Enhancing Nutritional Value: CRISPR allows scientists to increase the nutritional content of crops by editing genes to enhance vitamins, minerals, and other beneficial compounds. For example, researchers are using CRISPR to increase the vitamin A content in rice, similar to the approach used for “Golden Rice.” This helps combat malnutrition, especially in regions where dietary variety is limited.
Improving Crop Yields: CRISPR can be used to boost crop yield by editing genes related to growth rate, photosynthesis efficiency, and nutrient uptake. This is crucial for feeding a growing global population, as it allows farmers to produce more food on the same amount of land. For example, modifying genes in rice and wheat can enhance grain size and density, leading to higher yields.
Creating Pest-Resistant Crops: CRISPR enables the development of crops that are naturally resistant to pests by either enhancing plant defense mechanisms or disabling genes that pests rely on for infection. For example, by editing the DNA of cotton plants, scientists can create varieties resistant to bollworms, reducing the need for chemical pesticides and benefiting the environment.
What's Next?
If you think this is the best of gene editing technology, then you're in for a big surprise. While CRISPR is one of the main emerging technologies because of its versatility and usability, it is definitely not the only one out there!
One notable example of this is the NgAgo Protein Gene Editing System. This system allows scientists to cut DNA from a specific site without having to use a RNA strand. This system is early in development and comes from the Argonaute endonuclease family, called Natronobacterium gregoryi Argonaute (NgAgo). This specific protein has been shown to effectively alter DNA in mammalian cells using single-stranded (ss) DNA guides.
Preliminary research on this has also shown that, unlike CRISPR, NgAgo is efficient in editing almost any sequence.
There are even mini Cas 9 enzymes that can be used! These are helpful when the the normal Cas 9 enzyme and RNA strand are too large to work in viruses used for gene therapy. For example, for the bacterium Staphylococcus aureus, scientists developed this mini Cas 9 to effectively alter its genes.
Another variation of the CRISPR Cas - 9 is the CRISPR-Cpf1 System. This specific system is easier to use within cells as it only requires on RNA strand. Additionally, this system allows for both deletion and reengineering of DNA at the same location (in other solutions like CRISPR Cas 9, this cannot be done at the same time dur to the target site being deleted).

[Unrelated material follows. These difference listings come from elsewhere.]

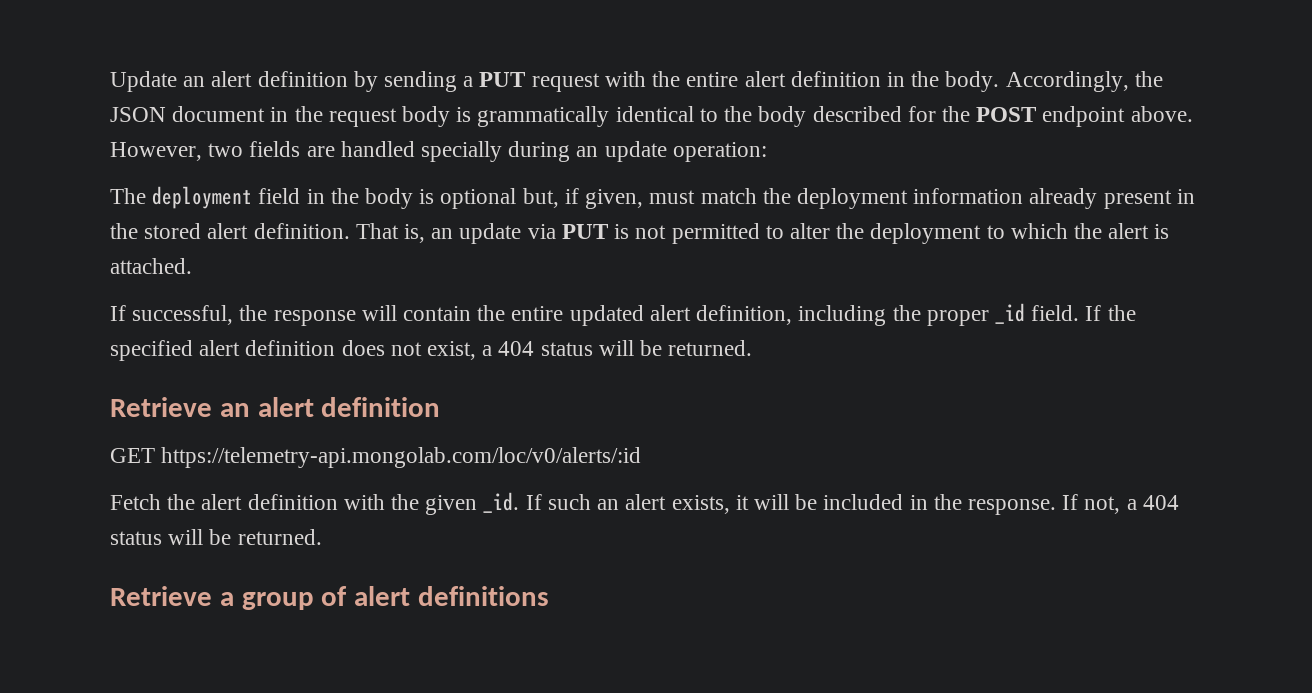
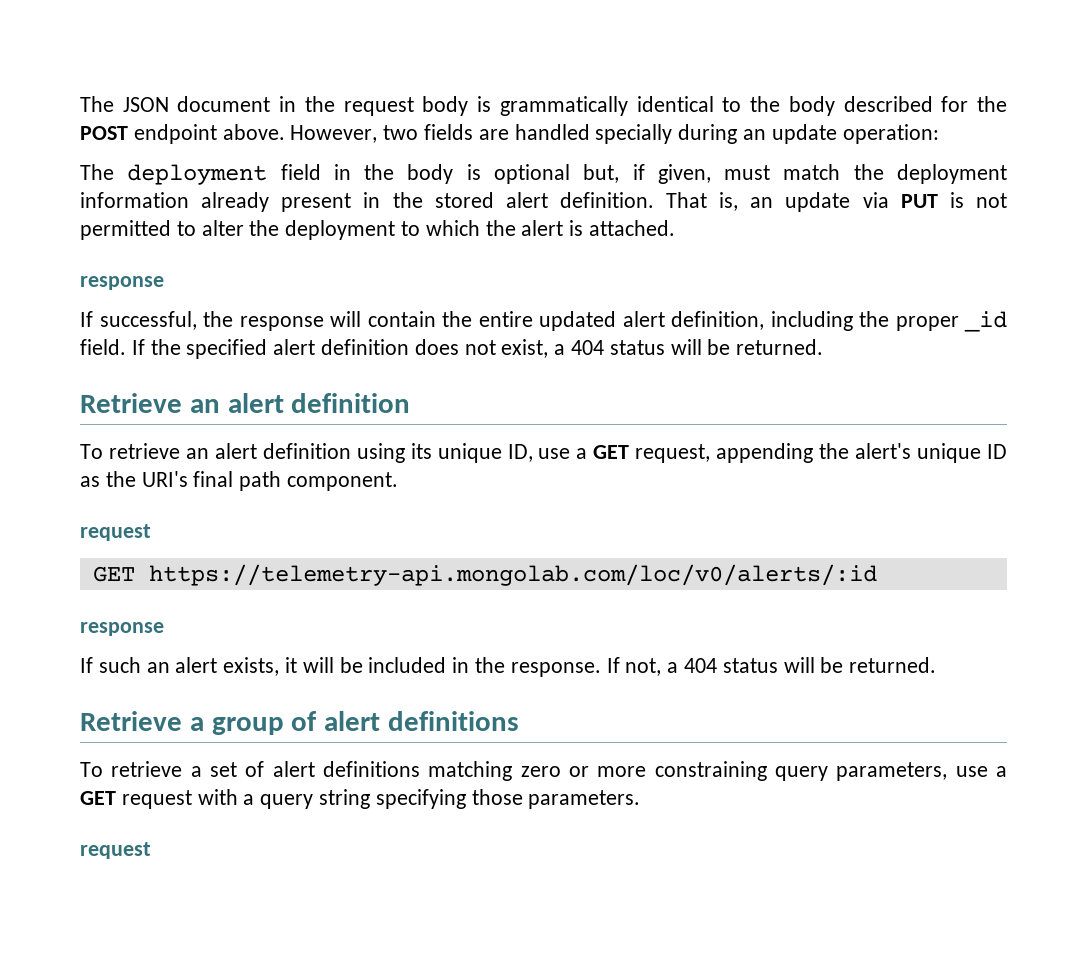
[110,71,1163,92] Update an alert definition by sending a PUT request with the entire alert definition in the body. Accordingly, the -> [80,96,114,112] The
(192, 266) none -> [80,276,164,290] // response
[110,447,642,468] [110,492,520,515] GET https://telemetry-api.mongolab.com/loc/v0/alerts/:id // Fetch the alert definition with the given _id. -> [80,443,1008,463] [80,471,399,491] [80,524,151,541] [92,564,877,586] [80,622,164,636] To retrieve an alert definition using its unique ID, use a GET request, appending the alert's unique ID as the URI's final path component. // request // GET https://telemetry-api.mongolab.com/loc/v0/alerts/:id // response //
(550, 596) none -> [80,761,1008,781] [80,789,641,809] [80,842,151,859] // To retrieve a set of alert definitions matching zero or more constraining query parameters, use a GET request with a query string specifying those parameters. // request

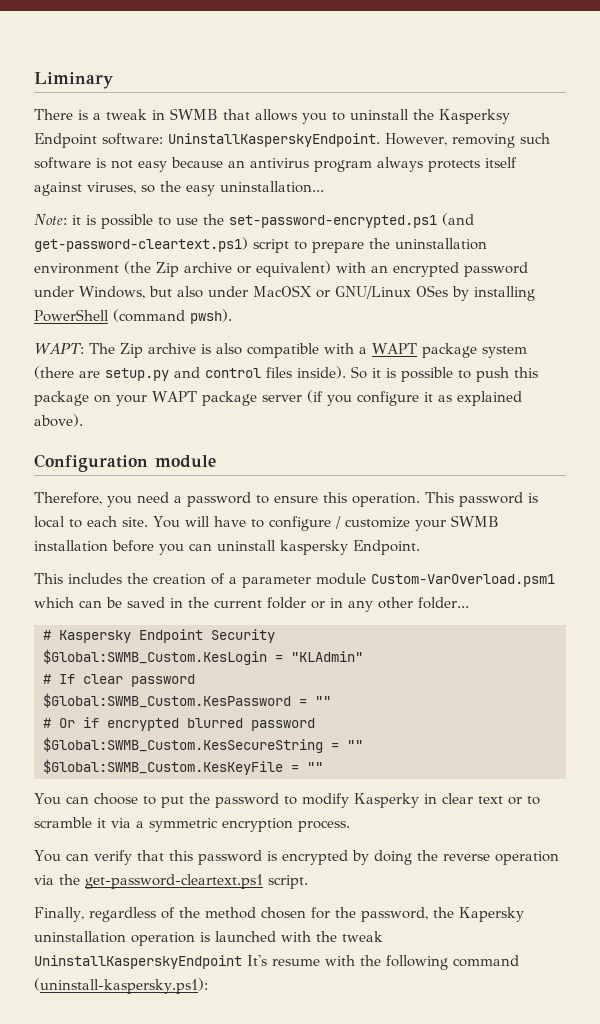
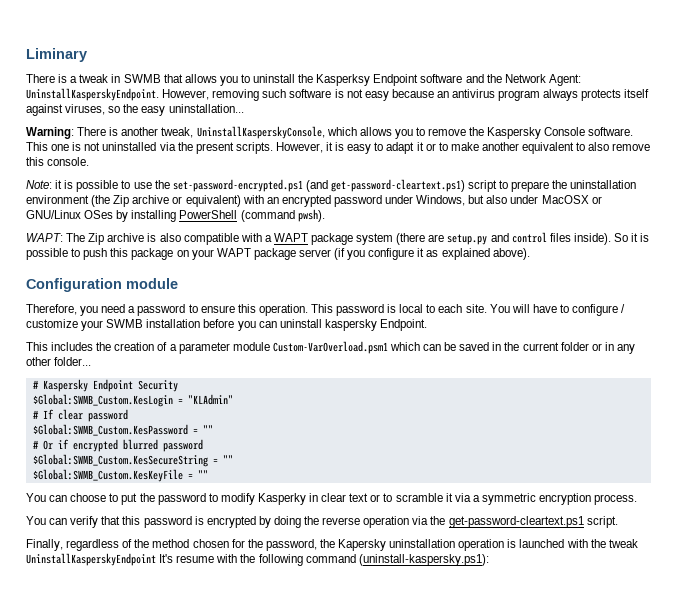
[102,133,163,145] software: -> [420,74,581,86] software and the Network Agent:
(324, 187) none -> [26,126,634,139] [26,142,651,154] [26,157,90,166] // Warning: There is another tweak, UninstallKasperskyConsole, which allows you to remove the Kaspersky Console software. This one is not uninstalled via the present scripts. However, it is easy to adapt it or to make another equivalent to also remove this console.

One last example is the FANA Antisense Oligonucleotide (FANA ASO) technology. The two main benefits for this specific technology compared to CRISPR is that it is even more precise then CRISPR and also provides a reversible method for gene suppression.
But, out of all of these technologies, CRISPR - at least for now - is the most transformative. CRISPR-Cas9 stands out because it’s accessible, versatile, and incredibly precise. It offers researchers a tool that is simpler and more cost-effective compared to earlier gene-editing technologies, making it widely usable across labs with varying resources.
CRISPR’s adaptability is also remarkable—scientists can design guide RNAs to target virtually any gene, across species, in a matter of days. This ease of use accelerates research timelines, allowing labs to generate genetic models or run high-throughput screens much faster than before. As a result, CRISPR has democratized gene editing, enabling innovations in everything from human health and agriculture to microbiology and environmental science.
While newer technologies continue to emerge, CRISPR’s current impact is unparalleled, reshaping how we approach genetic research, disease understanding, and potential treatments.